Making Sense of Big Data

Introduction
A classic task for us data scientists is building a classification model for some problem. In a perfect world, data samples – including their corresponding labels – are handed to us on a silver plate. We then do our machine learning tricks and mathemagic to come to some useful insights that we derived from the data. So far so good.
However, what often happens in our imperfect yet beautiful world is one of the following:
- We get an extremely small dataset that is at least completely labeled. In this case, building a model can be extremely tricky. We have to use advanced feature engineering, maybe even Bayesian methods, and other tools to try to tackle this problem. Take the Overfitting Challenge on Kaggle as an example: The training set consists of 250 training examples and 200 features. Have fun.
- We get enough data, but with no labels at all. Well, tough luck. Try clustering, but this does not necessarily solve your classification problem.
- We get enough data, but it is only partially labeled. This is exactly what we will be talking about in this article! Keep reading.
Let us assume that we are in the third scenario from now on: The size of our dataset is quite okay, we have some thousand samples, maybe even a million. But looking at the labels, frustration sets in – only a small fraction of the data is labeled!
In this article, I will show you how you can deal with these kinds of common situations.
The naive Method
The easiest way to approach this setting is to transform it into something we are more familiar with. Concretely:
Throw away the unlabeled data points and train a classifier on the remaining completely labeled, but smaller dataset.
Let’s analyze this approach.
Pros
- easy to understand and implement
- fast transformation and faster training as fewer samples mean less computation
Cons
- the model might overfit to the remaining data
- bias in the process of which data is labeled might lead to wrong decision boundaries of the model
While the arguments on the pro side should be easy to understand, let’s look at a picture to understand the disadvantages better.

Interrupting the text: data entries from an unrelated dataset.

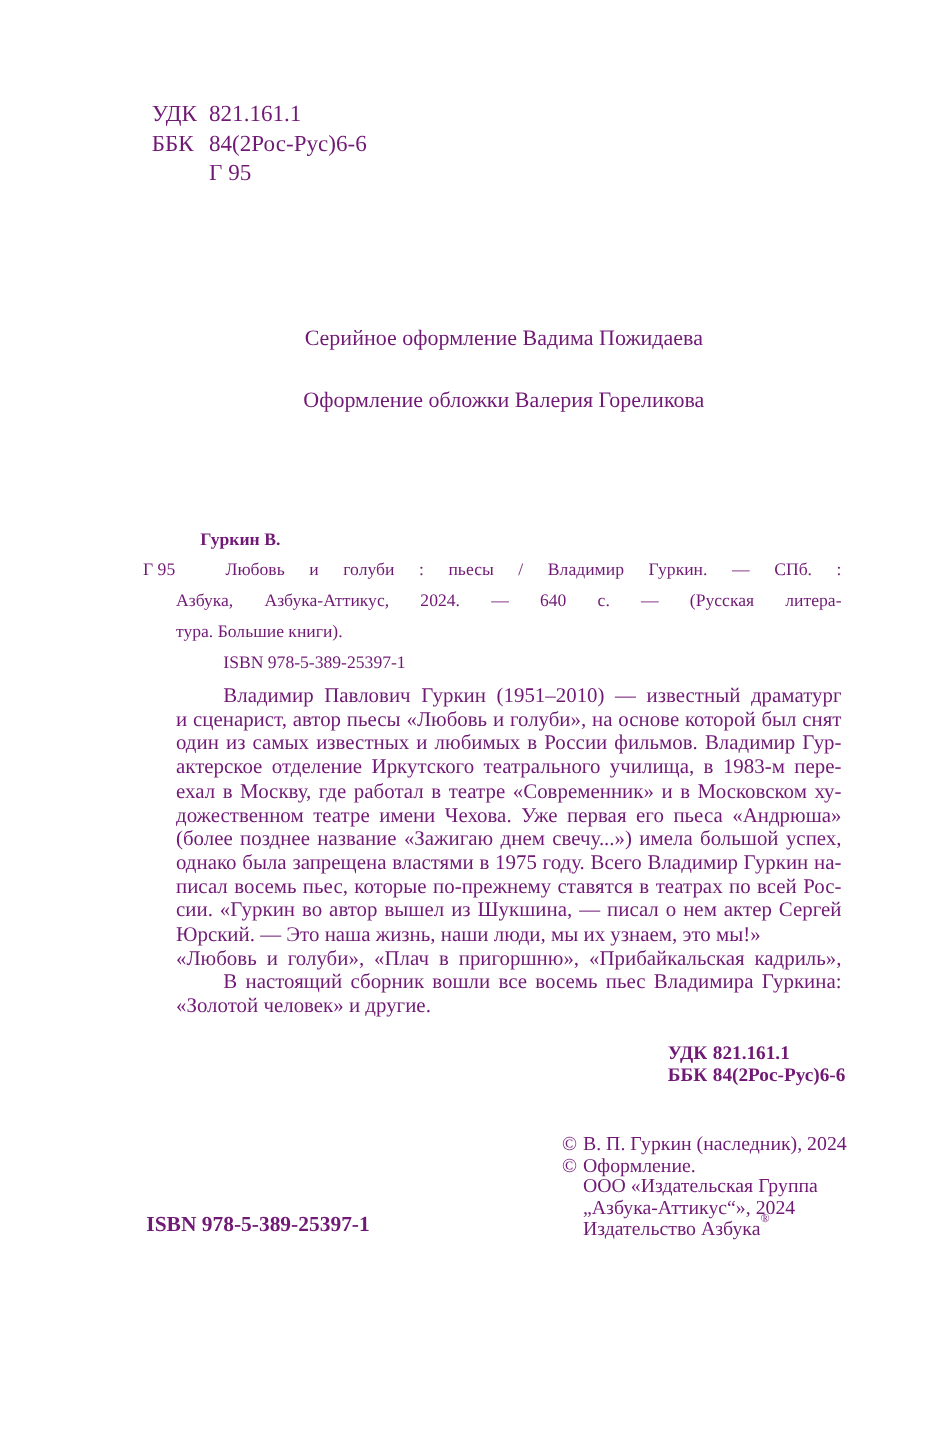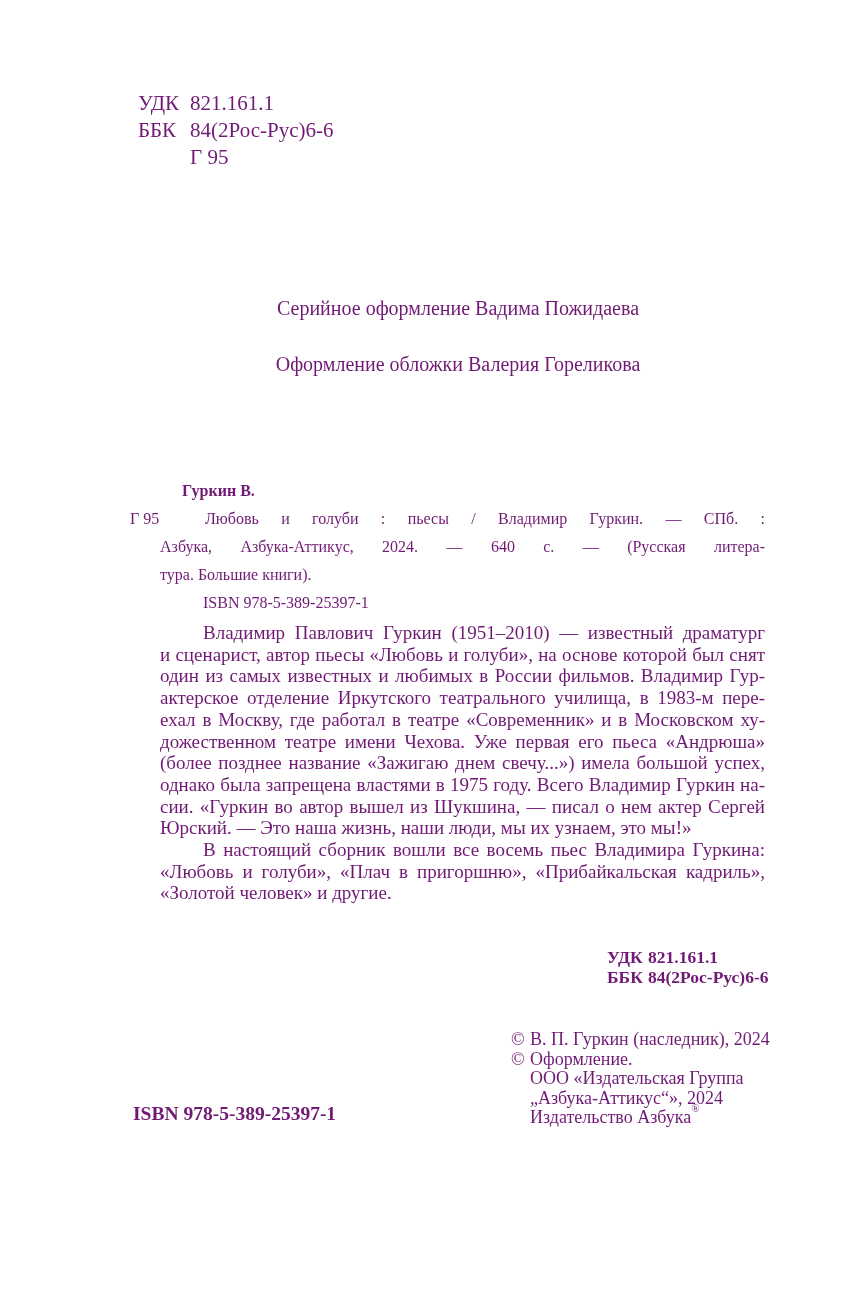--- a/index.html
+++ b/index.html
@@ -144,6 +144,7 @@
     <div class="aline jline">дожественном театре имени Чехова. Уже первая его пьеса «Андрюша»</div>
     <div class="aline jline">(более позднее название «Зажигаю днем свечу...») имела большой успех,</div>
     <div class="aline jline">однако была запрещена властями в 1975 году. Всего Владимир Гуркин на-</div>
+    <div class="aline jline">писал восемь пьес, которые по-прежнему ставятся в театрах по всей Рос-</div>
     <div class="aline jline">сии. «Гуркин во автор вышел из Шукшина, — писал о нем актер Сергей</div>
     <div class="aline">Юрский. — Это наша жизнь, наши люди, мы их узнаем, это мы!»</div>
     <div class="aline jline first">В настоящий сборник вошли все восемь пьес Владимира Гуркина:</div>

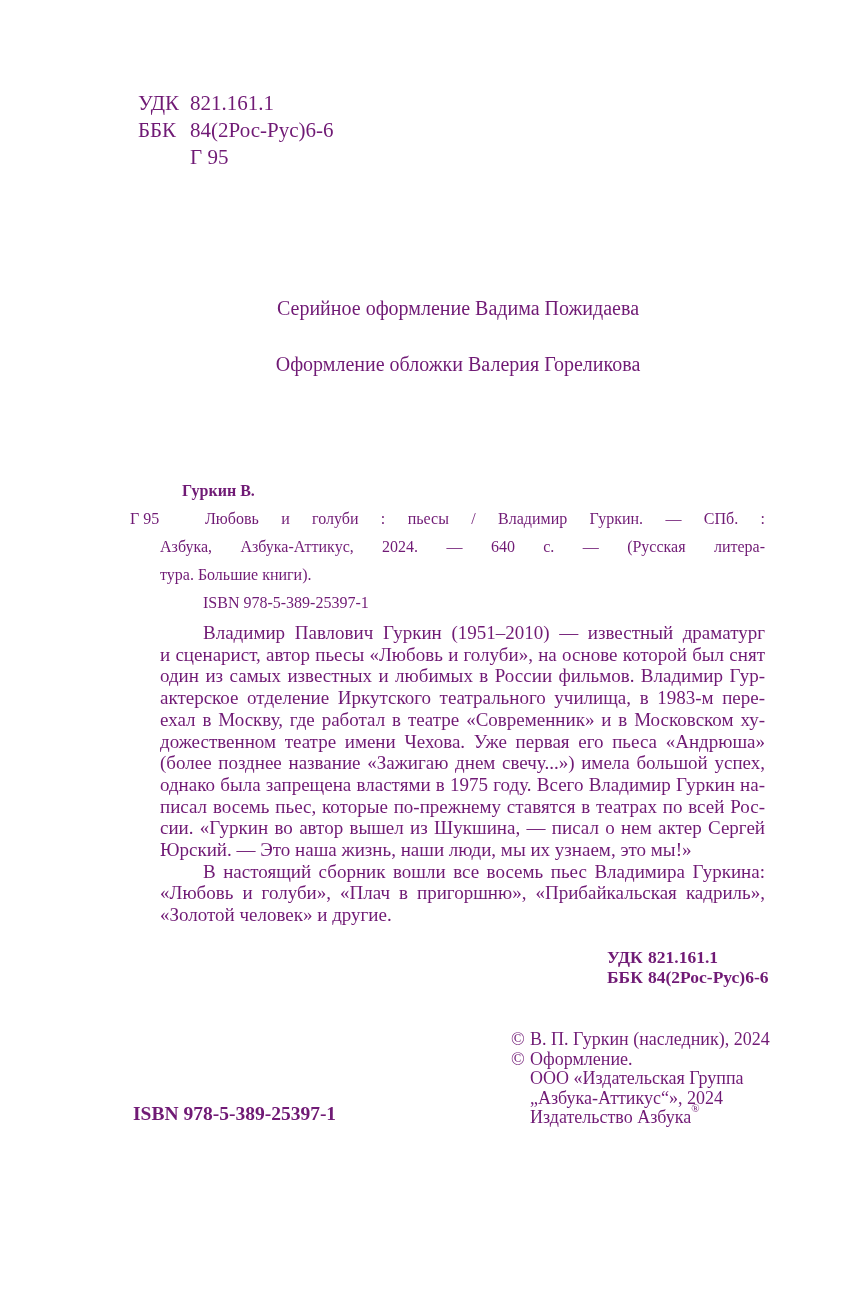--- a/index.html
+++ b/index.html
@@ -147,8 +147,8 @@
     <div class="aline jline">писал восемь пьес, которые по-прежнему ставятся в театрах по всей Рос-</div>
     <div class="aline jline">сии. «Гуркин во автор вышел из Шукшина, — писал о нем актер Сергей</div>
     <div class="aline">Юрский. — Это наша жизнь, наши люди, мы их узнаем, это мы!»</div>
+    <div class="aline jline">«Любовь и голуби», «Плач в пригоршню», «Прибайкальская кадриль»,</div>
     <div class="aline jline first">В настоящий сборник вошли все восемь пьес Владимира Гуркина:</div>
-    <div class="aline jline">«Любовь и голуби», «Плач в пригоршню», «Прибайкальская кадриль»,</div>
     <div class="aline">«Золотой человек» и другие.</div>
   </div>
 

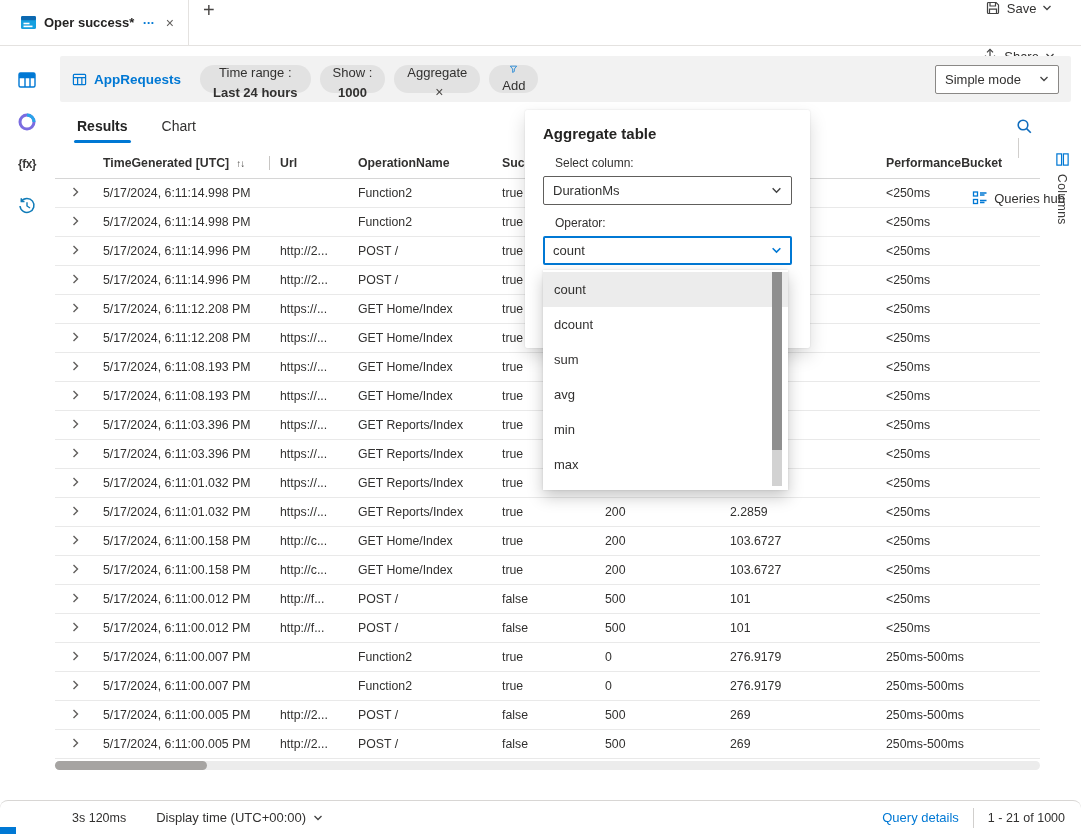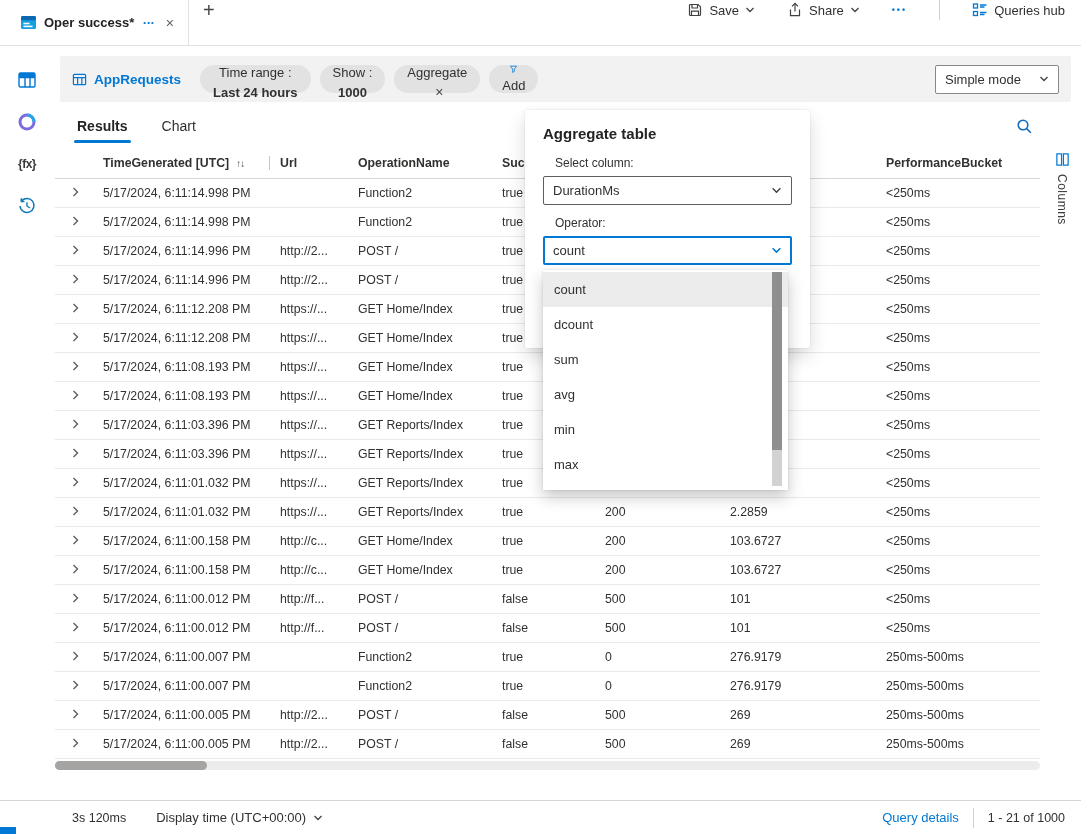--- a/index.html
+++ b/index.html
@@ -16,7 +16,7 @@
   .tab-more { font-size:8px; color:#0078d4; letter-spacing:1px; cursor:pointer; padding:0 2px; }
   .tab-close { font-size:14px; color:#605e5c; cursor:pointer; padding:0 2px; line-height:1; }
   .new-tab { margin-left:14px; font-size:20px; font-weight:400; color:#484644; background:none; border:none; cursor:pointer; line-height:1; }
-  .topbar-right { margin-left:auto; display:flex; align-items:center; gap:32px; padding-right:16px; }
+  .topbar-right { margin-left:auto; display:flex; align-items:center; gap:32px; padding-right:16px;flex-direction:column; }
   .tb-btn { display:flex; align-items:center; gap:6px; font-size:13px; color:#323130; cursor:pointer; white-space:nowrap; }
   .more-btn { font-size:9px; color:#0078d4; letter-spacing:2px; cursor:pointer; font-weight:700; }
   .vdiv { width:1px; height:20px; background:#d1cfcd; display:inline-block; }

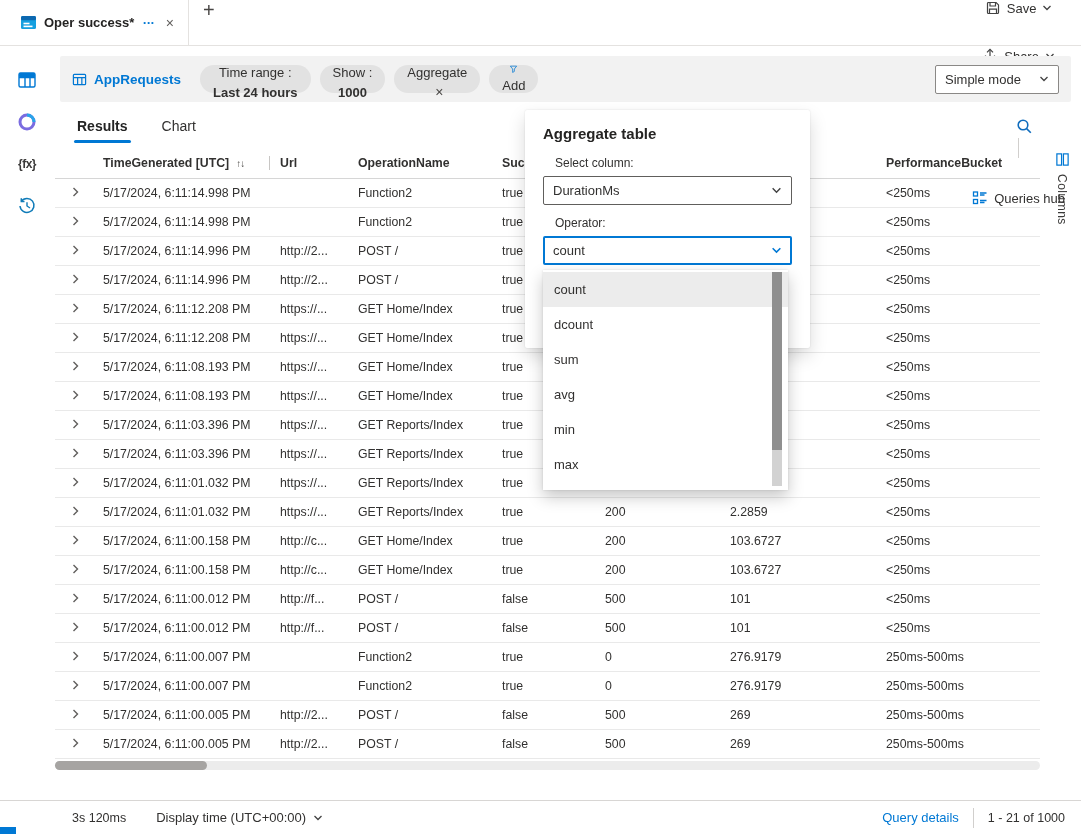--- a/index.html
+++ b/index.html
@@ -75,7 +75,7 @@
 
   
   .statusbar { position:absolute; left:0; right:0; bottom:0; height:34px; background:#fff;
-               border-top:1px solid #d8d6d4; display:flex; align-items:center; padding:0 16px 0 72px; gap:30px; }
+               border-top:1px solid #d8d6d4; display:flex; align-items:center; padding:0 16px 0 72px; gap:30px;border-radius:8px; }
   .elapsed { font-size:12.5px; color:#323130; }
   .disp-time { display:flex; align-items:center; gap:7px; font-size:13px; color:#323130; cursor:pointer; }
   .sb-right { margin-left:auto; display:flex; align-items:center; gap:14px; }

As humans, we can clearly see that there are two blobs. The left one should be blue, the right one should be red. There might be some overlap in the middle, but all in all, they can be separated quite well with a straight line, i.e. logistic regression or a linear SVM.

However, if we throw away the Unlabeled Data and fit a logistic regression, we end up with the following decision regions:

Not so great. The result is not bad because of overfitting, as logistic regression is a simple model. But the positions of the labeled data points are biased, i.e. they have some weird pattern that confuses the classifier. To be fair, if the labeled data points would have been kind of in the centers of the two blobs, the logistic regression would have worked much better.
Of course, the overfitting problem would occur as well if we tried to throw random forests and neural networks on a training set of size four. We can conclude:
It is a bad idea to simply drop the unlabeled data.
Let us now turn to a smarter technique that allows us to incorporate not only the knowledge of the labeled data but also the features of the unlabeled data samples.
This is what people sometimes refer to as semi-supervised learning.
The Label Propagation Algorithm
Label propagation is a neat idea originally introduced by Xiaojin Zhu and Zoubin Ghahramani [1] in 2002.
Important note: Here, I present a slight variation of the idea of the original paper as it is easier to explain and understand. The gist of both – and the other existing – variations is still the same.
From a very high perspective, it works as follows:
1. Build a graph with the data samples as nodes. Put a weighted edge between each pair of samples. The closer the samples are, the higher the weight. Labels do not matter at this point.
This screams for an example. Let’s assume that we have another two-dimensional dataset that consists of only five samples. There are two classes and one sample is not labeled. The samples are the nodes of our graph.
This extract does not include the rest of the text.